We decided to get back together that afternoon and try to finish the song off. In the end, though, I managed to sneak one of my own songs in – something about a blue cross sale that I’d half-written just after lunch – and we finished that off together. That too will go up on Youtube at some point soon. For now I’ll take a break from blogging though – next time, expect the curious tale of what happened when I wrote a song with Dan Plews, and how I managed to make three giant omelettes at once…

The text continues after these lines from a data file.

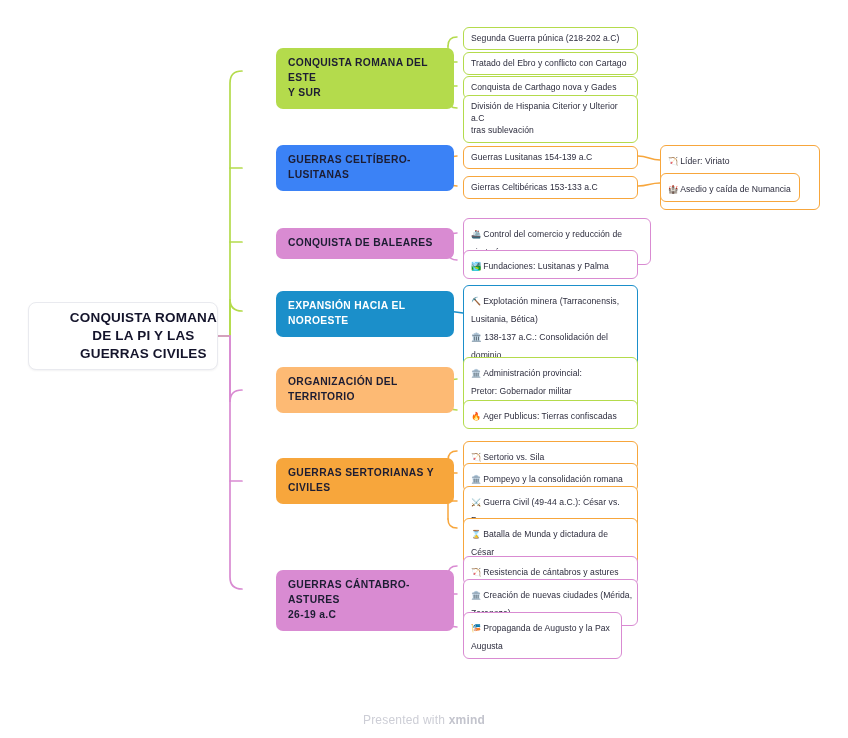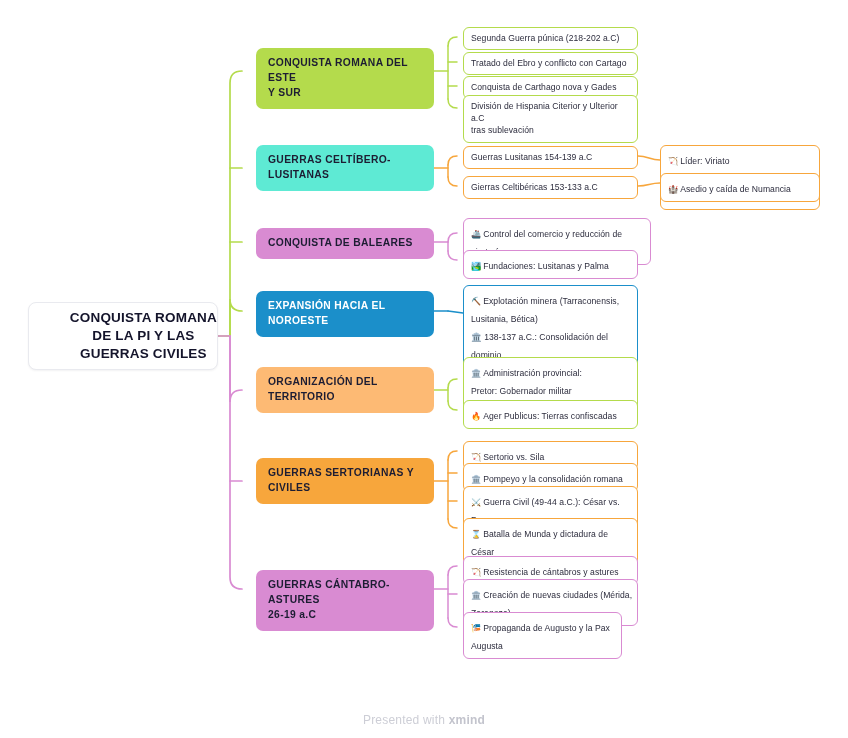--- a/index.html
+++ b/index.html
@@ -49,20 +49,21 @@
 
   
   .branch {
     position: absolute;
     width: 178px;
     border-radius: 7px;
     display: flex;
     align-items: center;
     padding: 8px 12px;
     z-index: 4;
+    margin-left: 20px;
   }
   .branch .label {
     font-size: 10.3px;
     font-weight: bold;
     letter-spacing: 0.35px;
     line-height: 1.45;
     color: #1d1d33;
     white-space: pre-line;
   }
   .branch.on-dark .label { color: #ffffff; }
@@ -169,33 +170,33 @@
       <div class="leaf" style="left: 463px; top: 52px; width: 175px; min-height: 20px; border-color: rgb(180, 219, 76);">
         <span class="label">Tratado del Ebro y conflicto con Cartago</span>
       </div>
       <div class="leaf" style="left: 463px; top: 76px; width: 175px; min-height: 20px; border-color: rgb(180, 219, 76);">
         <span class="label">Conquista de Carthago nova y Gades</span>
       </div>
       <div class="leaf" style="left: 463px; top: 95px; width: 175px; min-height: 26px; border-color: rgb(180, 219, 76);">
         <span class="label">División de Hispania Citerior y Ulterior a.C
 tras sublevación</span>
       </div>
-      <div class="branch" style="left: 256px; top: 145px; min-height: 46px; background: #5eead4;">
+      <div class="branch" style="left: 256px; top: 145px; min-height: 46px; background: #3b82f6;">
         <div class="label">GUERRAS CELTÍBERO-
 LUSITANAS</div>
       </div>
       <div class="leaf" style="left: 463px; top: 146px; width: 175px; min-height: 20px; border-color: rgb(247, 166, 60);">
         <span class="label">Guerras Lusitanas 154-139 a.C</span>
       </div>
       <div class="leaf" style="left: 463px; top: 176px; width: 175px; min-height: 20px; border-color: rgb(247, 166, 60);">
         <span class="label">Gierras Celtibéricas 153-133 a.C</span>
       </div>
       <div class="leaf" style="left: 660px; top: 145px; width: 160px; min-height: 30px; border-color: rgb(247, 166, 60);"><span class="ic">🏹</span><span class="label" style="display: inline;">Líder: Viriato
 🏛️ Resistencia en el Bajo Guadalquivir</span></div>
-      <div class="leaf" style="left: 660px; top: 173px; width: 160px; min-height: 20px; border-color: rgb(247, 166, 60);"><span class="ic">🏰</span><span class="label" style="display: inline;">Asedio y caída de Numancia</span></div>
+      <div class="leaf" style="left: 660px; top: 173px; width: 140px; min-height: 20px; border-color: rgb(247, 166, 60);"><span class="ic">🏰</span><span class="label" style="display: inline;">Asedio y caída de Numancia</span></div>
       <div class="branch" style="left: 256px; top: 228px; min-height: 28px; background: rgb(217, 139, 210);">
         <div class="label">CONQUISTA DE BALEARES</div>
       </div>
       <div class="leaf" style="left: 463px; top: 218px; width: 188px; min-height: 30px; border-color: rgb(217, 139, 210);"><span class="ic">🚢</span><span class="label" style="display: inline;">Control del comercio y reducción de
 piratería</span></div>
       <div class="leaf" style="left: 463px; top: 250px; width: 175px; min-height: 20px; border-color: rgb(217, 139, 210);"><span class="ic">🏞️</span><span class="label" style="display: inline;">Fundaciones: Lusitanas y Palma</span></div>
       <div class="branch on-dark" style="left: 256px; top: 291px; min-height: 40px; background: rgb(27, 143, 202);">
         <div class="label">EXPANSIÓN HACIA EL
 NOROESTE</div>
       </div>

One Response to Vinterlejr

  1. Hi Corinne

    Thank you for the very good cooperation at the Vinderlejr. For me it was a great experience as it was my first contact with the song writer. And to create so songs in such a speed was new to me too, but a pleasure of the great ones.
    It is a very nice text about the winterlejr – so detailed – wau you must have a fantastic memory.
    As far as chocolate is concerned – I had a small experience in Zimbabwe at some point – I was very unhappy about something. Shortly after the insident one of my fellow theacher came and placed a chocolate bare in front of me, and I of course asked “why” – “to make you happy again”,he said.
    I never forget a thing like that – it is a good way to build a bridge and remeber every human for all the good. I think you are fantastic. And hopefully I shal see you again next year.